I’m using postmark to send a newsletter to my users, and it’s generally great. But I’m having an issue with a backend workflow designed to send a daily newsletter to users. I designed a recursive workflow that searches for the first user who hasn’t received a newsletter that day and sends them the newsletter using Postmark (via the Bubble API connector). It then searches for the next user and so on. Once it has gone through all the users in the database, it reschedules the workflow to run the next day.

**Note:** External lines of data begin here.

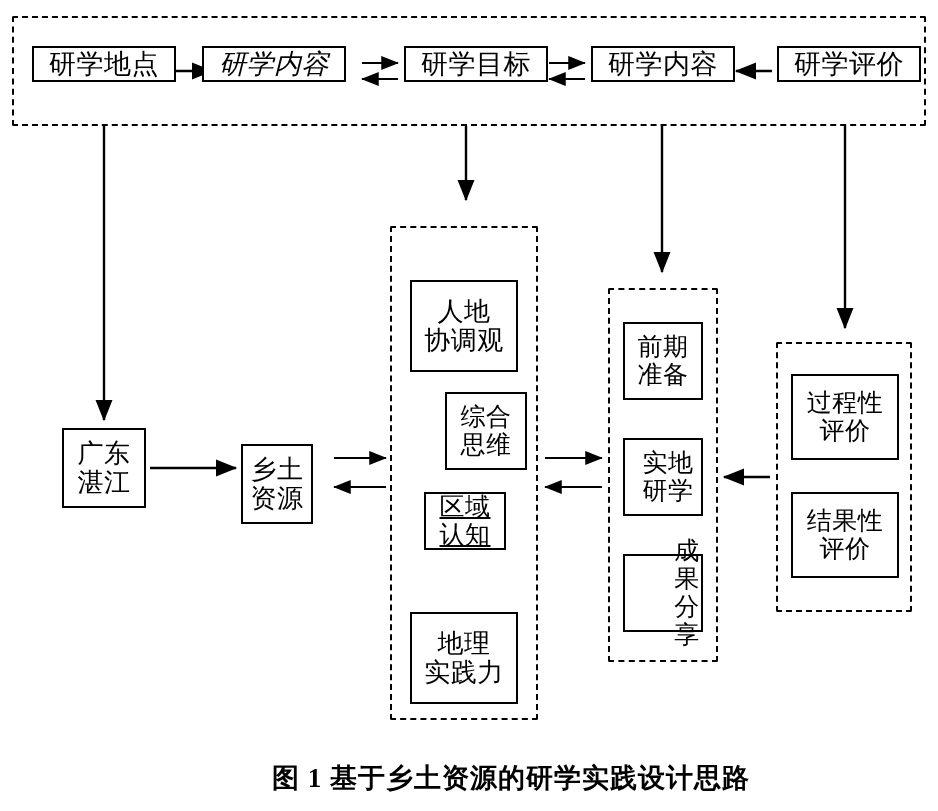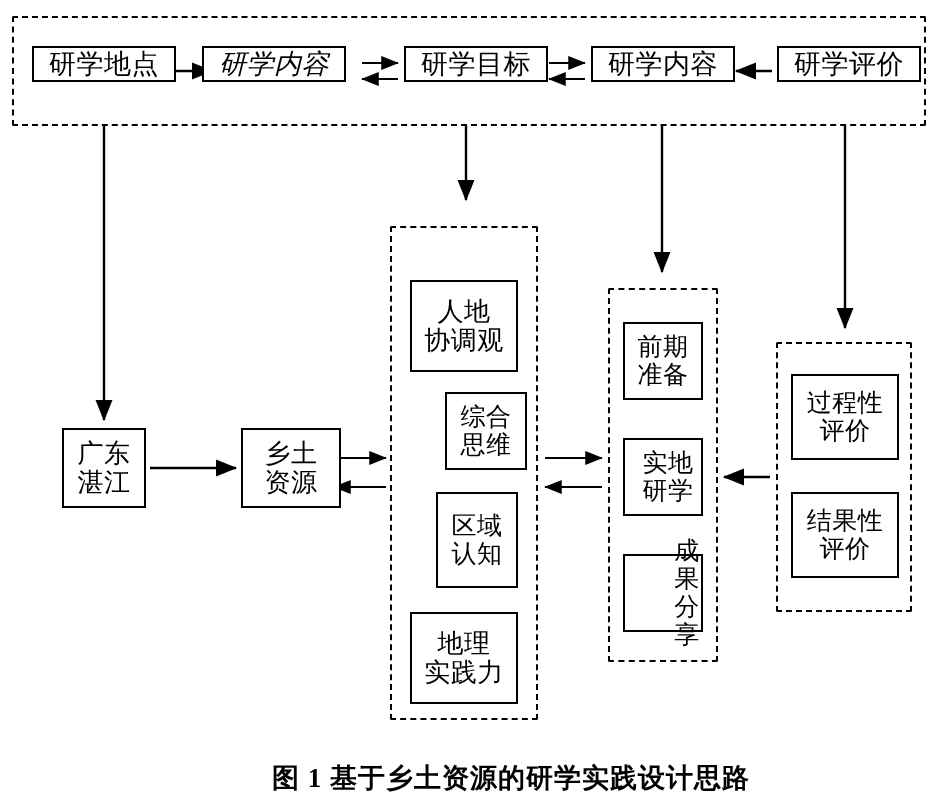"乡土" div.box { top: 428px -> 444px; width: 100px -> 72px }
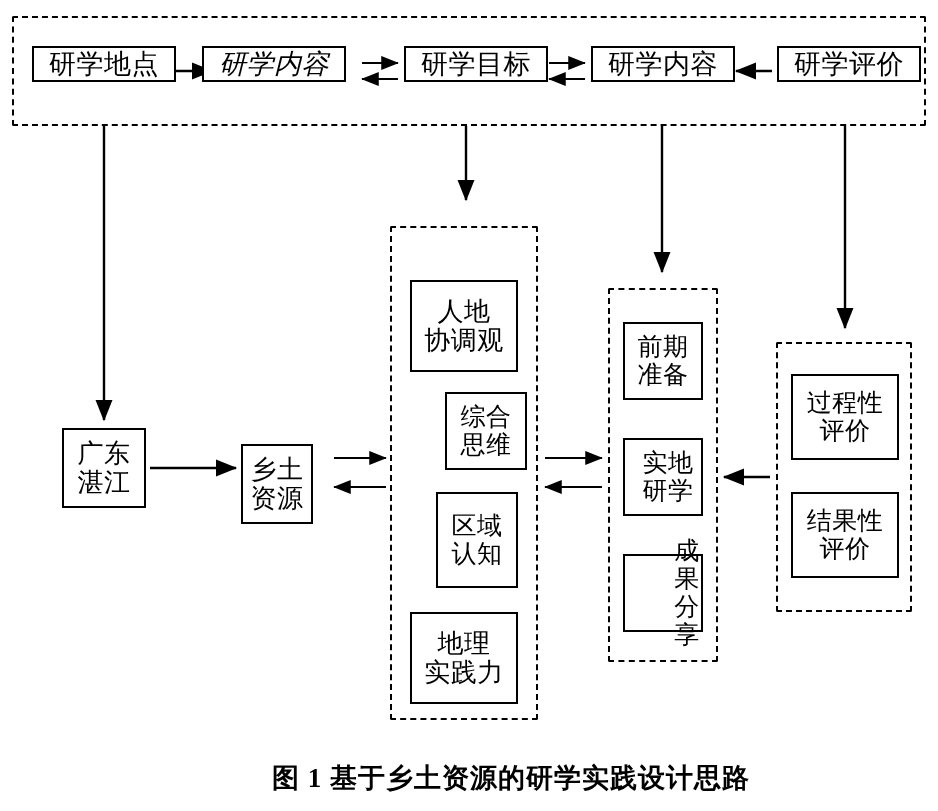"区域" div.box { height: 96px -> 58px; left: 436px -> 424px; text-decoration: none -> underline }
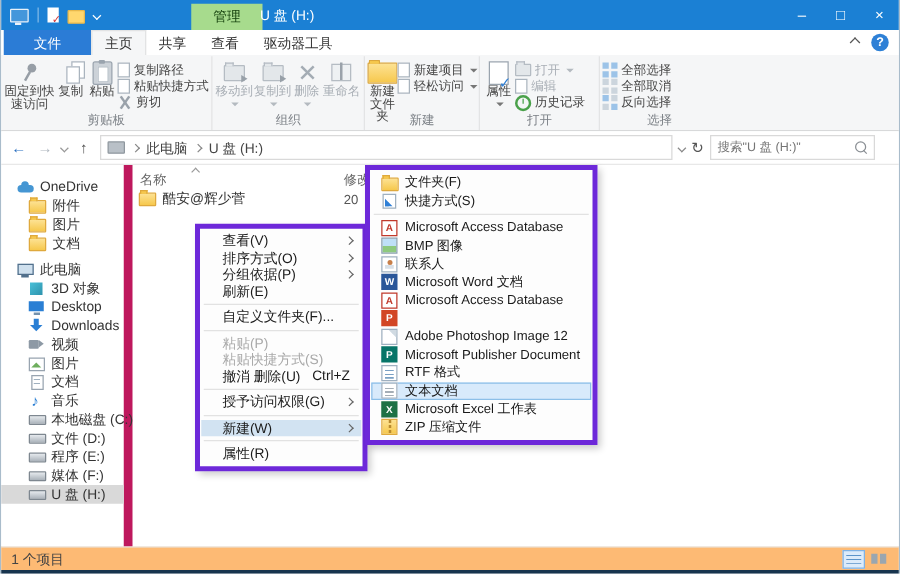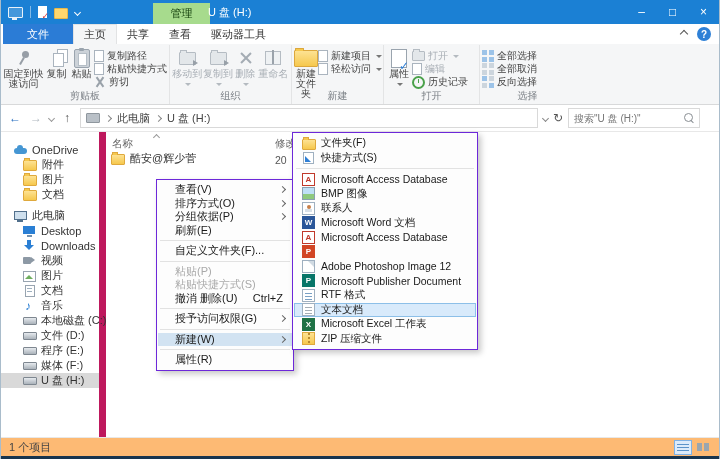"文件夹(F)" .menu { border: 1px solid #6d28d9 -> 4px solid #6d28d9 }
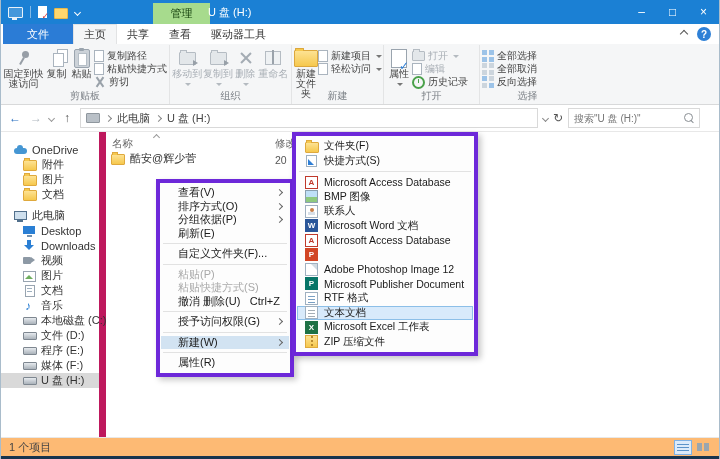"3D 对象" div.sitem { html: none -> <div> <span></span> <span>3D 对象</span> </div> }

The problem that I’m having is that the workflow stops when it tries to send a Postmark email to a user whose email address is inactive (for example, if the user misspelled their email address). Instead of moving on to the next user, it stops altogether. If I look at the workflow logs, I see an error that reads:
"Workflow error - The service Postmark - Newsletter just returned an error (HTTP 422). Please consult their documentation to ensure your call is setup properly. Raw error: {“ErrorCode”:406,“Message”:"You tried to send to a recipient that has been marked as inactive.\nFound inactive addresses: james_ryan11@outlook.con.\nInactive recipients are ones that have generated a hard bounce, a spam complaint, or a manual suppression. “}”
Since I guess this sort of thing is inevitable, does anyone know of a way to prevent the workflow from stopping altogether when this happens? Otherwise it’s hard to see how to reliably set a recursive workflow that uses Postmark to send regular emails to a large user base. Thanks!
This would work great for situations where the error is one user, but I have a couple questions about this.
I often mess up on JSON issues, so if my newsletter is sending to 700 people, and I have his checked will it just keep going and spitting out 700 errors?
Second question, what does “Include errors in response”. What response? Does it send the error to the user, or does it send an email to the admin? Is this just a response in the log?
Every time your app makes a request to Postmark (or to any 3rd party API, or to any of your own backend endpoints) it will receive a response back with a status code, plus usually some other data formatted in JSON. If that status code isn’t in the happy range of 200 - 399 Bubble will avoid you blundering into your subsequent workflow actions and stop the workflow, unless you ask it not to via the checkbox.
If you do check it then it will collect the status code and some JSON describing the issue which you will then need to handle via your workflow. No one will be notified, you just get the chance to handle the issue via your subsequent workflow actions.
When you’re populating JSON with text that you don’t directly control as you are here my strong advice is to avoid building it piecemeal via the API connector.
Unsafe characters can very easily make their way into your request body… This is especially true using 3rd party email services because you’re often passing HTML & Style tags in the mix. When the request body is built with JavaScript it is constructed in a much stricter environment where 100% sure of the unsafe characters are made safe before you attach any value to the body.
So in the case of Postmark you should use @lindsay_knowcode 's Postmark plugin which applies that processing to ensure no baddies get into your JSON. I’m not plugging it, I’m just trying to avoid you the pain - I first looked at this with you probably over a year ago.
If you find yourself constructing JSON like this in a different context and no good plugin is available then you must use Bubble’s :formatted as JSON-safe as it provides reasonable but not total coverage on the potential issues.